E tutti negli aurei bicchier' i grandi si misero a ber, le mogli, le drude del Sir, e i muti lor Dei benedir
che l'uomo in metallo gettò, o in sasso od in legno tagliò. Quand'ecco sul muro una man con dita che rapide van
scriventi una scritta ch'al re e a' Grandi compresa non è. Il re ne' pensier' si smarrì, de' reni la forza sentì
fiaccata, e con trepidi piè ginocchio a ginocchio batté. Suoi maghi e indovini chiamò: «aiuto, venite», gridò:
«la scritta chi legger saprà, di porpora e d'oro potrà vestirsi, e consorte seder in terzo del regio poter».
I maghi le note non san che scrisse l'orribile man: e il re, per lo grande terror, e i Grandi mutaron color.
Chiamato, compar Daniel, profeta del re d'Israel: «che far de' tuoi doni, non so. La scritta, se vuoi, leggerò.
Iddio, ch'è il padrone dei re, la gloria a Nabucco già diè, gli diè la tremenda virtù di reggere lingue e tribù,
d'uccidere a pieno piacer, far sorgere in alto e cader. Nabucco di contro al Signor levò la superbia del cor:
ma Dio d'ogni onore l'orbò, cogli asini al bosco il mandò: bagnaro il ferino suo pel le piogge e le brine del ciel.

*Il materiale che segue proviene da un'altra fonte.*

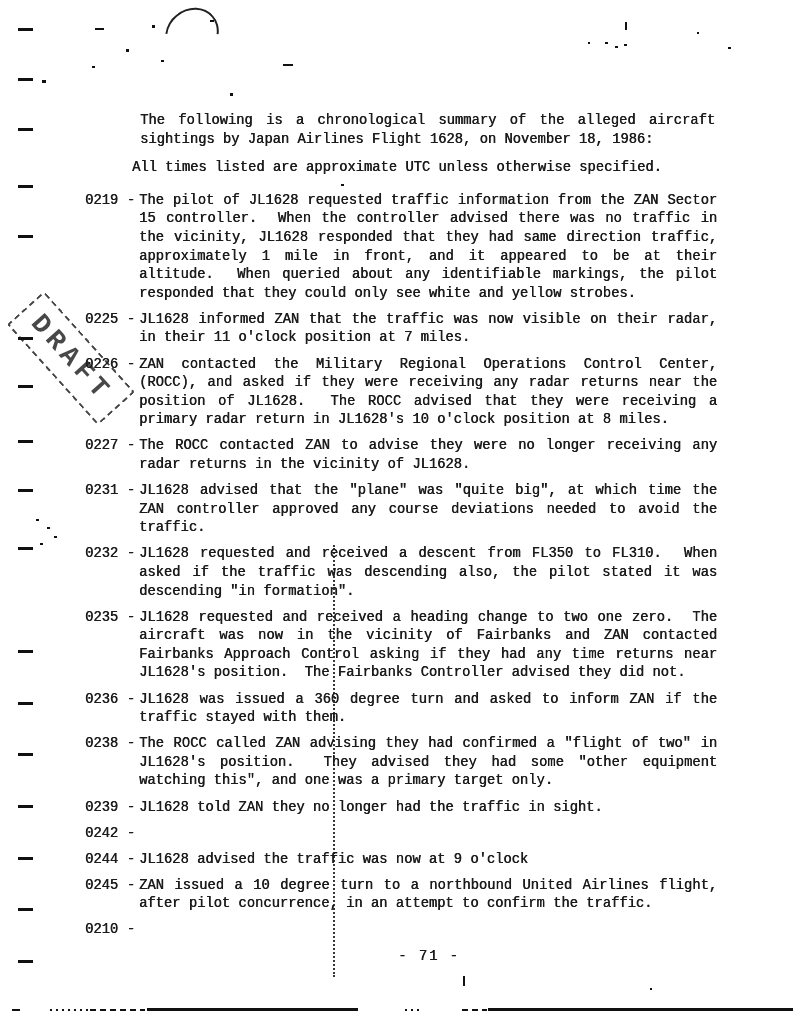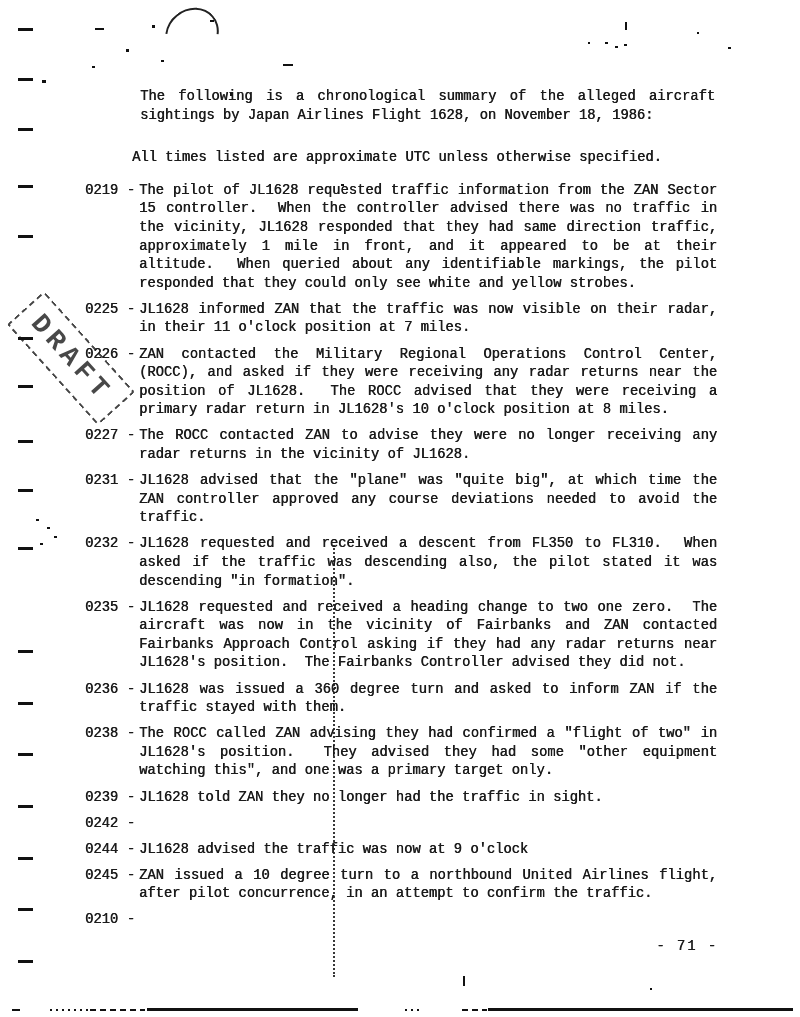"The following is a chronological" .content { top: 88px -> 112px }
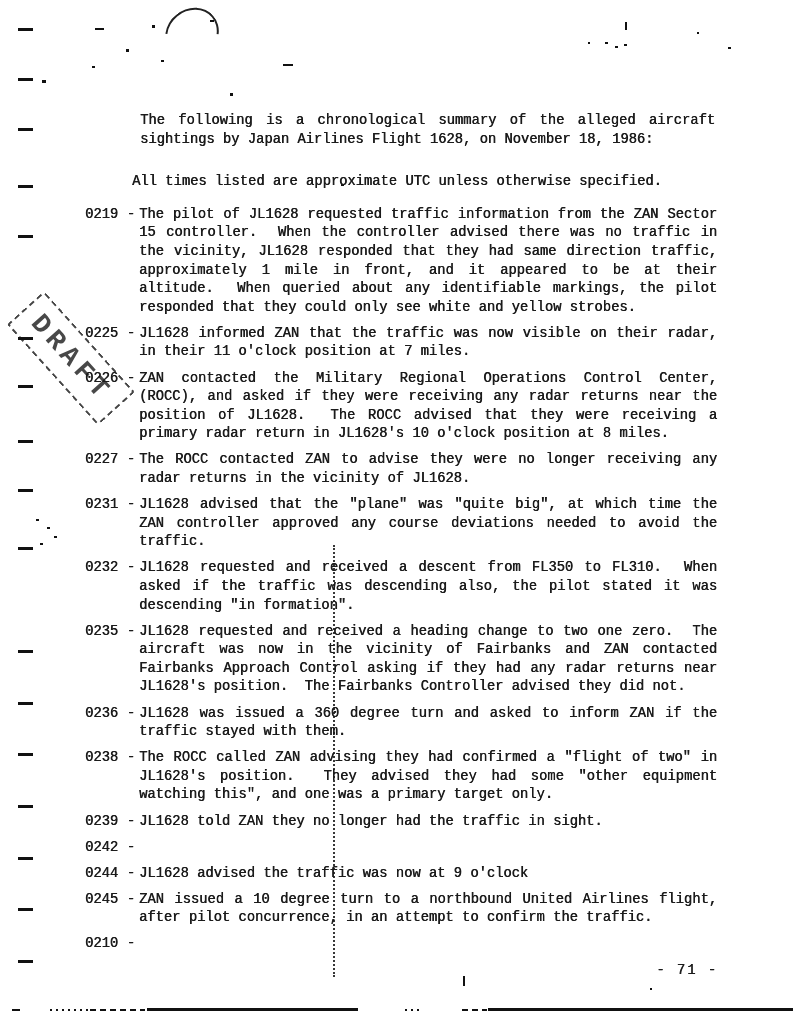"All times listed are approximate" .note { margin: 24px 0 0 47px -> 10px 0 0 47px }
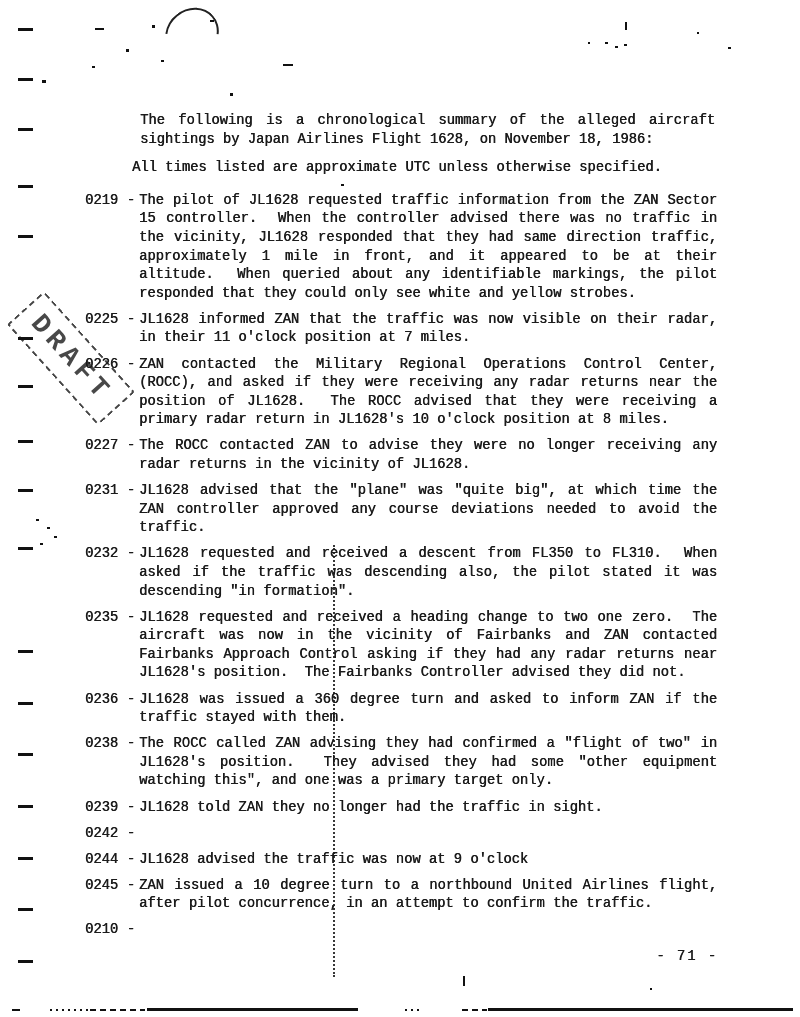"JL1628 requested and received a heading" span.text { text: radar -> time }
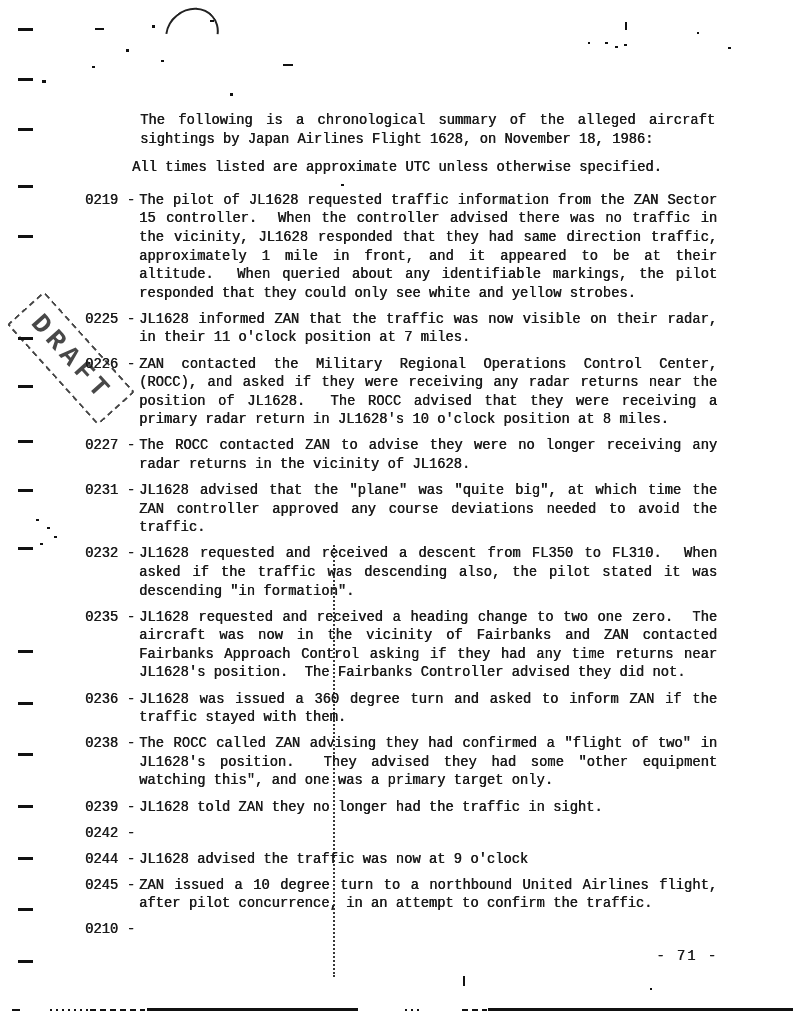"- 71 -" .pageno { text-align: right -> center }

E adesso il suo degno figliuol a Dio rinchinarsi non vuol: ne' calici sacri bevé, e i grandi e le drude del re
cantaron gli dei che non han né senno né lingua né man. Iddio sconoscesti: però Iddio quelle dita mandò
di mano veggente, immortal, scrivente la scritta fatal, che dice: “ecco l'ultimo dì: Iddio lo tuo regno finì”:
Iddio di sua man ti pesò, il peso calante trovò. Sei morto. La tua potestà nel Perso e nel Medo n'andrà».